If she gets a job she keeps gaining up to $9,000 in annual wages. The next $5,000 costs her some benefits. If she gets a better job that pays $29,000 her income plus benefits goes up to $57,000. So she gained $12,000 by working full time. This $57,000 number pretty much maxes her out. If she goes above that she begins to lose benefits. She has to go to $69,000 to get back to the $57,000 taking lost benefits into consideration. Between $29,000 and $69,000 she pays 100% taxes if you equate lost benefits to a tax.
This points out the problem with freebies. To get freebies you must be poor. When you get less poor, you lose freebies. If you work you begin to see the disincentive to that work and question whether you are better off just taking the freebies.
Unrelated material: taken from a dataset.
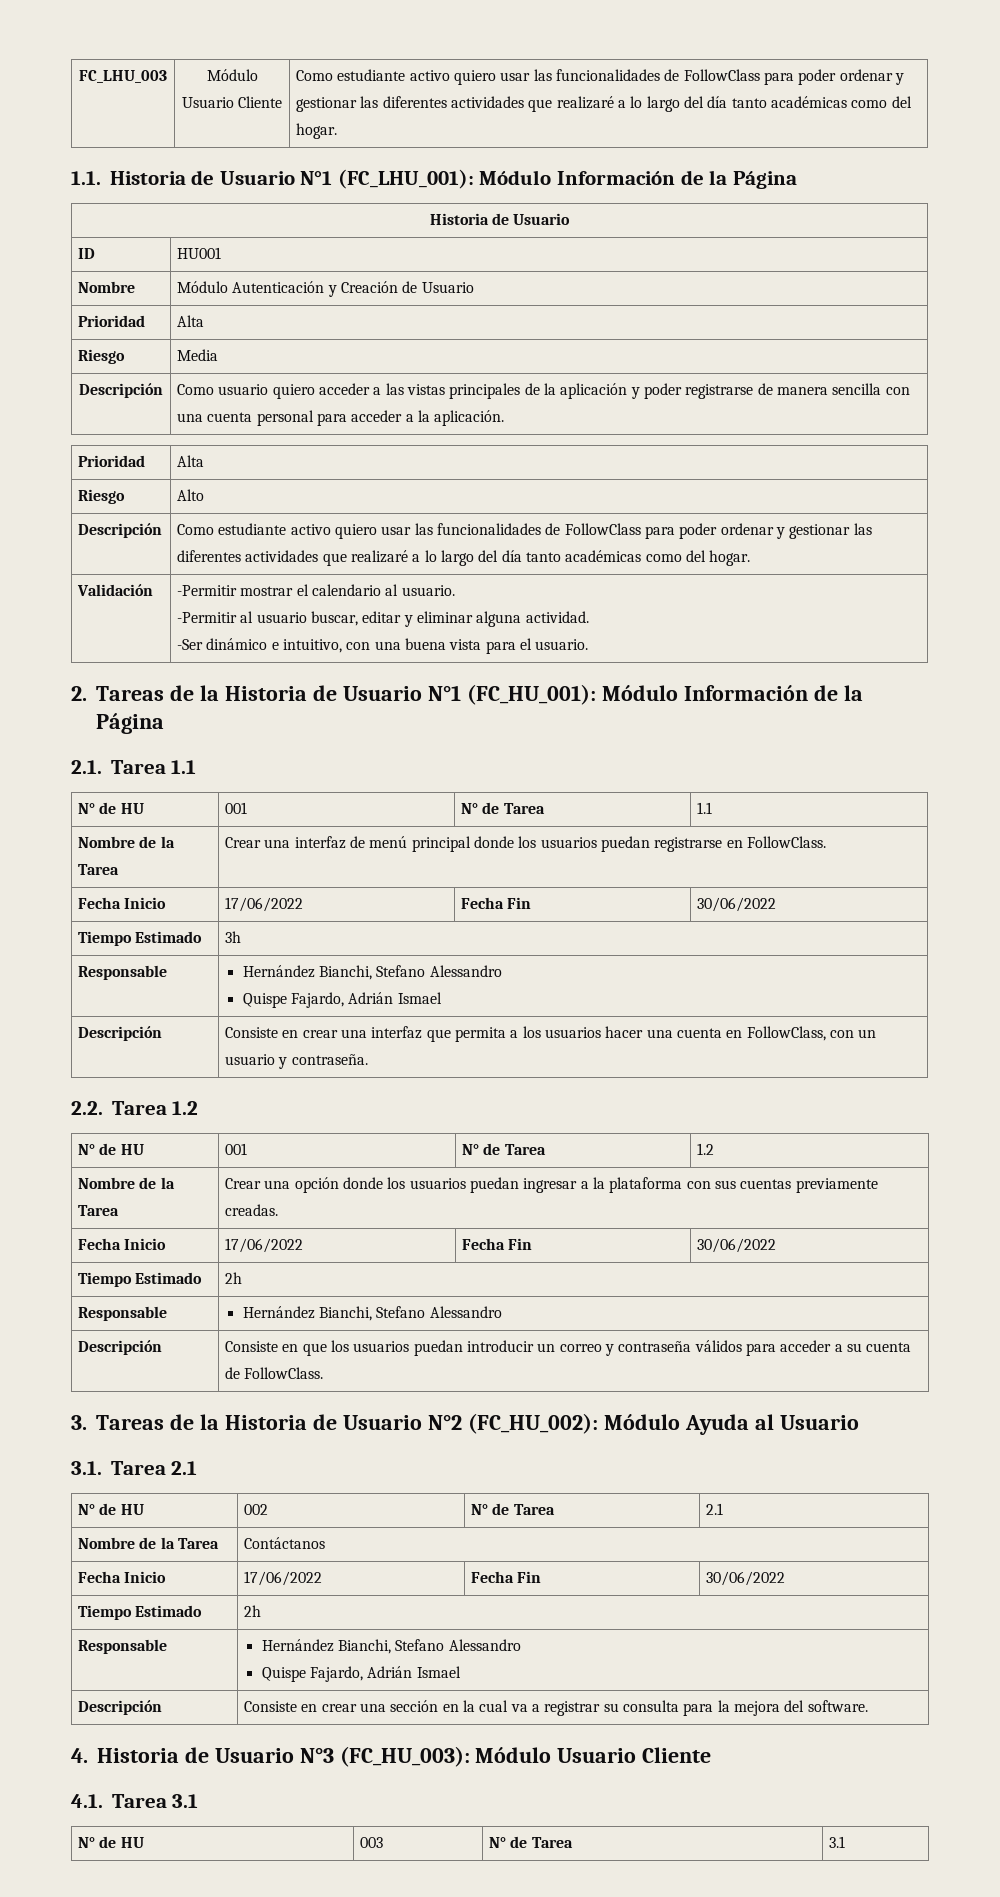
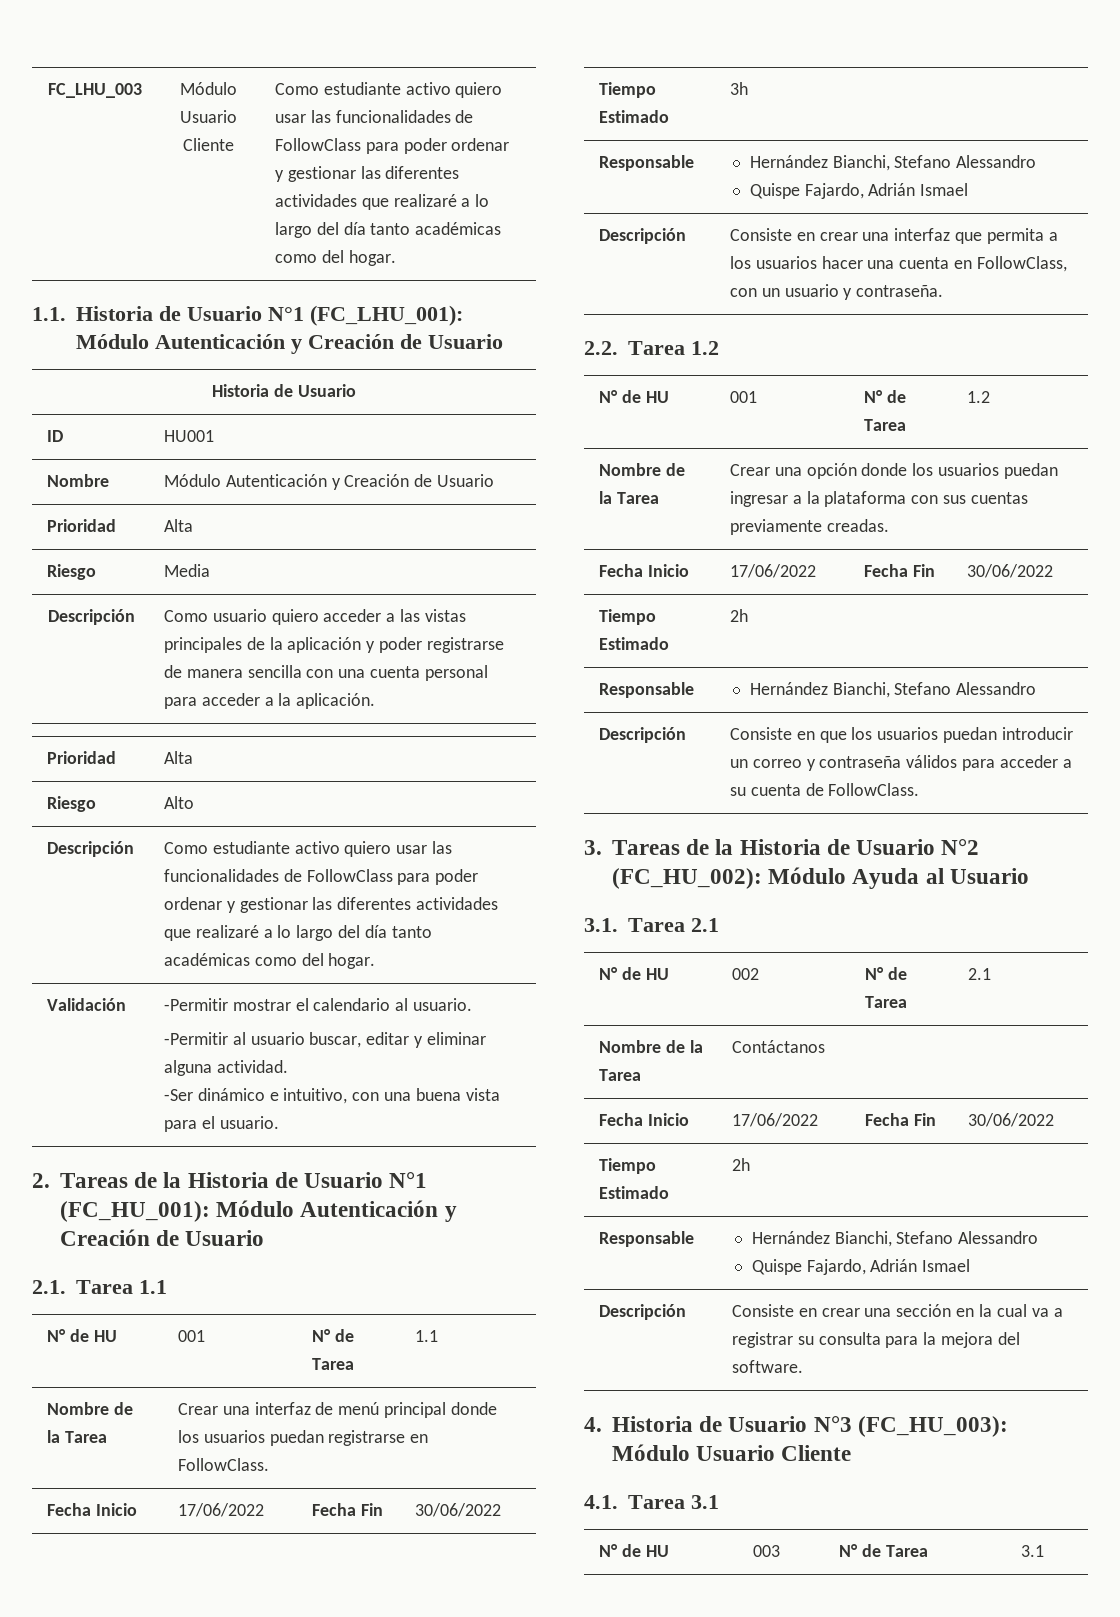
- 1.1. Historia de Usuario N°1 (FC_LHU_001): Módulo Información de la Página
+ 1.1. Historia de Usuario N°1 (FC_LHU_001): Módulo Autenticación y Creación de Usuario
- 2. Tareas de la Historia de Usuario N°1 (FC_HU_001): Módulo Información de la Página
+ 2. Tareas de la Historia de Usuario N°1 (FC_HU_001): Módulo Autenticación y Creación de Usuario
I’m for helping people who need help. But, I also sense we are creating a larger population base who are doing the math. No one wants to work if you can do better financially by not working. Or, better yet, work and get paid in cash and have the best of both worlds.
Arthur Laffer, Reagan’s Economist, provided those numbers(above) in a recent Wall Street Journal article. His numbers were based on Pennsylvania, but apply in most states. Art, like most economists, get’s a little wordy. I’m just boiling it down.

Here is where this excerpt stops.